This script will additionally output the Signal-P6.0 results, a full summary CSV file and a 2nd summary CSV containing only the detected secreted proteins.

_Signalp6 Parameters_

| Parameter               |Description                                                                                       |
|:------------------------|:--------------------------------------------------------------------------------------------------|
| `organism`                |  `Which organism group to use. Choices: other, eukarya`. |
| `format`                | ` Output file format. Options: none, txt, png, eps, all`.                                   |
| `mode`                  |` Model mode. Options: fast`, `slow-sequential`.                                                    |
| `gpu_load`              | `Target GPU load (≥100 recommended to maximize VRAM usage).`                                  |


For further information on selecting the correct parameters, please refer to
[SignalP-6.0 Installation Instructions](https://github.com/fteufel/signalp-6.0/blob/main/installation_instructions.md).



##**Acknowledgements**

This tool leverages the open‐source **SignalP-6.0** framework developed by the **Nielsen Lab (DTU Bioinformatics)** (Teufel et al. 2022), under the SignalP6.0 licensing terms.

SLICE was developed under the guidance of **Tarhan Ibrahim** and the **Bozkurt lab**.

##**References**

Teufel, F., Almagro Armenteros, J. J., Johansen, A. R., Gíslason, M. H., Pihl, S. I., Tsirigos, K. D., Winther, O., Brunak, S., von Heijne, G., & Nielsen, H. (2022). SignalP 6.0 predicts all five types of signal peptides using protein language models. Nature biotechnology, 40(7), 1023–1025. https://doi.org/10.1038/s41587-021-01156-3

In [None]:
#@title **Mount google drive**
from google.colab import drive
drive.mount('/content/drive')


In [None]:
#@title **Setting up Path to Model Weights, I/O Paths & Output Mode**
import os
import glob
import pandas as pd
import numpy as np

# Define your input paths:
path_to_signalp6_tar_gz = "/content/drive/MyDrive/FYP/signalp6/signalp6_gpu.tar.gz"  #@param {type:"string"}
path_to_input = "/content/drive/MyDrive/FYP/signalp6/input/"  #@param {type:"string"}
path_to_output = "/content/drive/MyDrive/FYP/signalp6/output/"  #@param {type:"string"}
output_mode = "one multifasta per batch"  #@param ["one protein per fasta", "one multifasta per batch"]


if not os.path.exists(path_to_signalp6_tar_gz):
    raise FileNotFoundError(f"Error: File {path_to_signalp6_tar_gz} not found. Check if it's in the right directory.")

if not os.path.exists(path_to_input):
    raise FileNotFoundError(f"Error: Input path {path_to_input} not found. Check the path.")

if not os.path.exists(path_to_output):
    raise FileNotFoundError(f"Error: Output path {path_to_output} not found. Check the path.")

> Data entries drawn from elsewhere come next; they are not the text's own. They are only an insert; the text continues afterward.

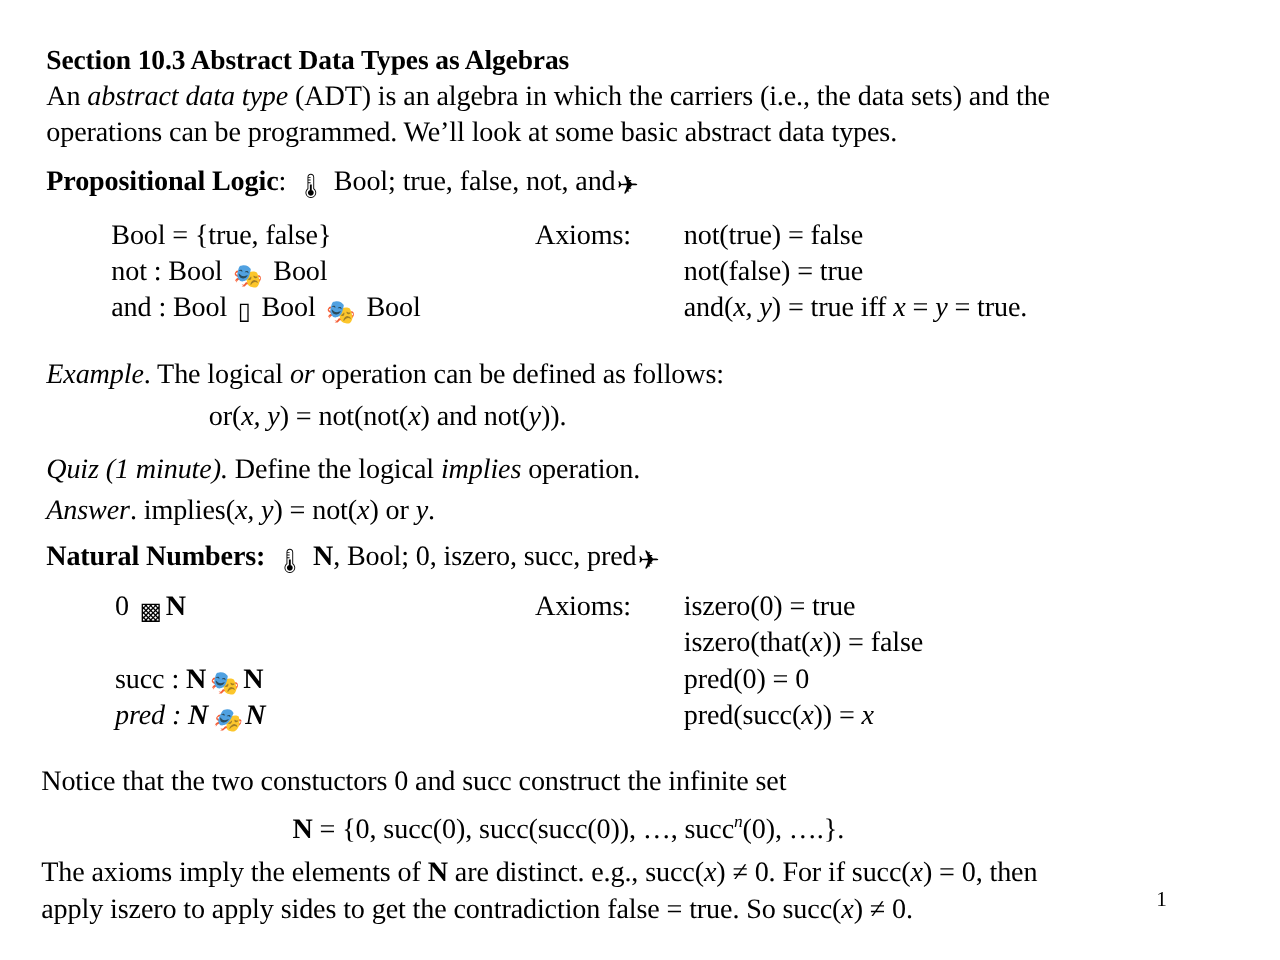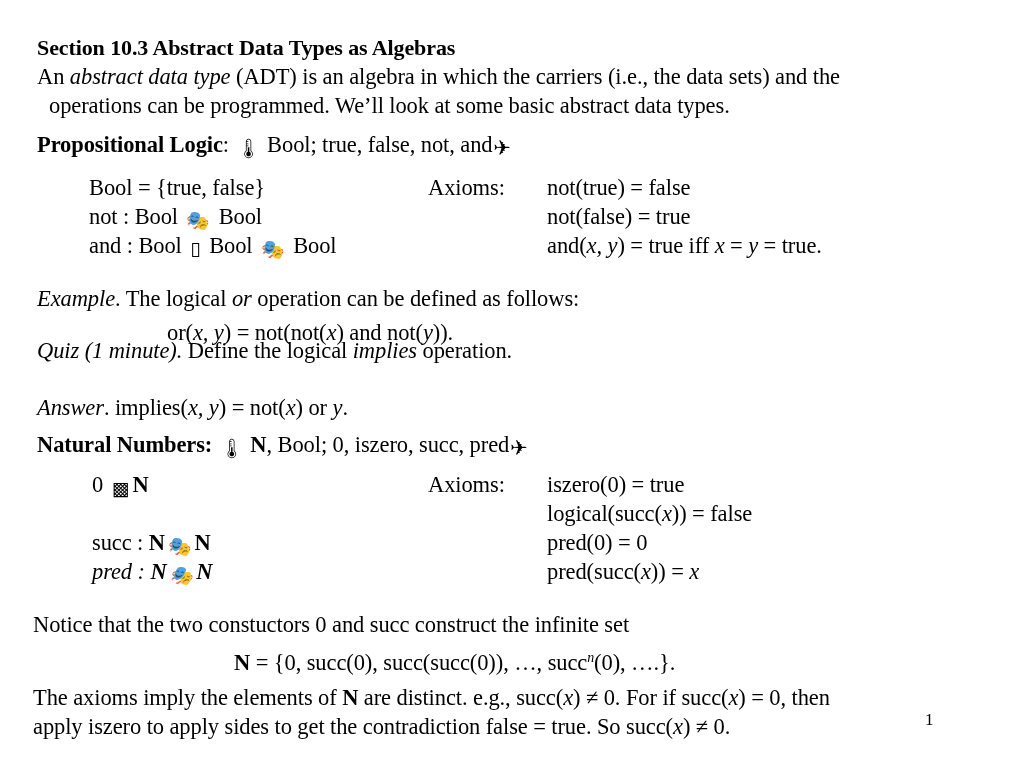--- a/index.html
+++ b/index.html
@@ -55,21 +55,21 @@
 </head>
 <body>
 
 <div id="slide">
 
   <div class="blk ln b" style="left:37px; top:33px; font-size:22px;">Section 10.3 Abstract Data Types as Algebras</div>
 
   <div class="blk ln" style="left:37px; top:62px;">
     <span>An </span><span class="i">abstract data type</span><span> (ADT) is an algebra in which the carriers (i.e., the data sets) and the</span>
   </div>
-  <div class="blk ln" style="left:37px; top:91px;margin-left:12px;">operations can be programmed. We’ll look at some basic abstract data types.</div>
+  <div class="blk ln" style="left:37px; top:91px;">operations can be programmed. We’ll look at some basic abstract data types.</div>
 
   <div class="blk ln" style="left:37px; top:130px;">
     <span class="b">Propositional Logic</span><span>:</span>
     <span class="wd wd-thermo">🌡</span><span> Bool; true, false, not, and</span><span class="wd wd-plane">✈</span>
   </div>
 
   <div class="blk ln" style="left:89px; top:173px;text-align:right;">Bool = {true, false}</div>
 
   <div class="blk ln" style="left:89px; top:202px;">
     <span>not : Bool </span><span class="wd wd-masks">🎭</span><span> Bool</span>
@@ -87,21 +87,21 @@
   <div class="blk ln" style="left:547px; top:202px;">not(false) = true</div>
 
   <div class="blk ln" style="left:37px; top:284px;">
     <span class="i">Example</span><span>. The logical </span><span class="i">or</span><span> operation can be defined as follows:</span>
   </div>
 
   <div class="blk ln" style="left:167px; top:318px;">
     <span>or(</span><span class="i">x, y</span><span>) = not(not(</span><span class="i">x</span><span>) and not(</span><span class="i">y</span><span>)).</span>
   </div>
 
-  <div class="blk ln" style="left:37px; top:336px;">
+  <div class="blk ln" style="left:37px; top:360px;">
     <span class="i">Quiz (1 minute).</span><span> Define the logical </span><span class="i">implies</span><span> operation.</span>
   </div>
 
   <div class="blk ln" style="left:37px; top:393px;">
     <span class="i">Answer</span><span>. implies(</span><span class="i">x, y</span><span>) = not(</span><span class="i">x</span><span>) or </span><span class="i">y</span><span>.</span>
   </div>
 
   <div class="blk ln" style="left:37px; top:430px;">
     <span class="b">Natural Numbers:</span>
     <span class="wd wd-thermo">🌡</span>
@@ -118,21 +118,21 @@
   </div>
 
   <div class="blk ln" style="left:92px; top:557px;font-style:italic;">
     <span>pred : </span><span class="b">N</span><span class="wd wd-masks">🎭</span><span class="b">N</span>
   </div>
 
   <div class="blk ln" style="left:428px; top:470px;">Axioms:</div>
   <div class="blk ln" style="left:547px; top:470px;">iszero(0) = true</div>
 
   <div class="blk ln" style="left:547px; top:499px;">
-    <span>logical(succ(</span><span class="i">x</span><span>)) = false</span>
+    <span>iszero(that(</span><span class="i">x</span><span>)) = false</span>
   </div>
 
   <div class="blk ln" style="left:547px; top:528px;">pred(0) = 0</div>
 
   <div class="blk ln" style="left:547px; top:557px;">
     <span>pred(succ(</span><span class="i">x</span><span>)) = </span><span class="i">x</span>
   </div>
 
   <div class="blk ln" style="left:33px; top:610px;">Notice that the two constuctors 0 and succ construct the infinite set</div>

# Handle batch mode: determine whether the input is a directory or a single FASTA file.
fasta_files = []
if os.path.isdir(path_to_input):
    # For batch mode, expect one multifasta file per batch.
    # This example considers files ending with .fasta or .fa.
    full_paths = glob.glob(os.path.join(path_to_input, "*.fasta")) + glob.glob(os.path.join(path_to_input, "*.fa"))
    if not full_paths:
        raise FileNotFoundError("No FASTA files found in the input directory.")
    else:
        print(f"Found {len(full_paths)} FASTA file(s) in the input directory.")
    # Get only the file names (e.g. ABC.fasta)
    fasta_files = [os.path.basename(f) for f in full_paths]
elif os.path.isfile(path_to_input):
    fasta_files = [os.path.basename(path_to_input)]
    print("Input is a single FASTA file.")
else:
    raise ValueError("Input path is neither a valid file nor a directory.")

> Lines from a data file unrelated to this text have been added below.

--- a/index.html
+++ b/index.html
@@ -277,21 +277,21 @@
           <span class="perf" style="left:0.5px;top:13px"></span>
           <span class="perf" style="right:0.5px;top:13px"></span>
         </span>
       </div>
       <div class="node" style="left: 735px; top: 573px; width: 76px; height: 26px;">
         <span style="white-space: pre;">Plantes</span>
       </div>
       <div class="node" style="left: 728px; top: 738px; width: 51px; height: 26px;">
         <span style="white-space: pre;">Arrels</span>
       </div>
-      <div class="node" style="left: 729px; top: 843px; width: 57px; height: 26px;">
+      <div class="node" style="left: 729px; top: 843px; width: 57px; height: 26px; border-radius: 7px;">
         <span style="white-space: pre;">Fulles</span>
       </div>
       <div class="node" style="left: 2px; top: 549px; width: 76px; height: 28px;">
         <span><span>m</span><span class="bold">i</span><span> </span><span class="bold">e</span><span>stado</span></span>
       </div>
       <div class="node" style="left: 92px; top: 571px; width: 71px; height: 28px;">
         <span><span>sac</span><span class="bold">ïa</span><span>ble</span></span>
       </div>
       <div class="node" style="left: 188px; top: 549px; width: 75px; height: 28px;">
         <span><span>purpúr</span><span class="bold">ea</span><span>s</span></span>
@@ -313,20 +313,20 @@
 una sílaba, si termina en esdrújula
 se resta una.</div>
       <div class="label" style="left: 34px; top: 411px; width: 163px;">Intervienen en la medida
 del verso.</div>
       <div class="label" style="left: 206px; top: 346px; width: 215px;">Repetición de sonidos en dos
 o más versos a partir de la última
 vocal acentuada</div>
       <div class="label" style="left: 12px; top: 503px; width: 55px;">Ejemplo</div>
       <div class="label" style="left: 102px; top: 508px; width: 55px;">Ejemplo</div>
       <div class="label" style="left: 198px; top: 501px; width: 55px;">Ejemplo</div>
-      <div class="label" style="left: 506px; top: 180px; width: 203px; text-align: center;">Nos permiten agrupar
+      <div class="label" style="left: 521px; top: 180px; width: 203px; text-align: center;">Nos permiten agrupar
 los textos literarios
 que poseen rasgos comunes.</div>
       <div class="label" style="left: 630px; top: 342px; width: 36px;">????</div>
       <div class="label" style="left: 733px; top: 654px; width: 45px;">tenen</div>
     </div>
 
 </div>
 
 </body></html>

print("FASTA file names for batch processing:", fasta_files)





In [None]:
#@title **Setting Up Environment (~10 - 15 mins)**
# Install dependencies
!pip install biopython


# Copy and extract signalP6
!cp {path_to_signalp6_tar_gz} /content/
%cd /content/
!tar -xvzf /content/signalp6_gpu.tar.gz


# Install signalP6
%cd /content/signalp6_gpu/signalp-6-package/
!pip install .

# Fix numpy version issue
!pip install numpy=="1.26.4"
!pip install pandas=="2.2.2"


# Copy model files to the appropriate directory
SIGNALP_DIR = os.popen('python3 -c "import signalp; import os; print(os.path.dirname(signalp.__file__))"').read().strip()
!cp -r /content/signalp6_gpu/signalp-6-package/models/* {SIGNALP_DIR}/model_weights/




In [None]:

#@title **Running SignalP6.0h**

#@markdown **SignalP-6.0 Parameters**

import re
organism = "other"  #@param ["other", "eukarya"]
format = "none"  #@param ["none","txt", "png", "eps", "all"]
mode = "slow-sequential"  #@param ["fast","slow-sequential"]
#@markdown **Performance Optimizations**
gpu_load = 200  #@param {type:"integer"}
#@markdown GPU Load ≥ 100 is recommended to maximise GPU VRAM usage.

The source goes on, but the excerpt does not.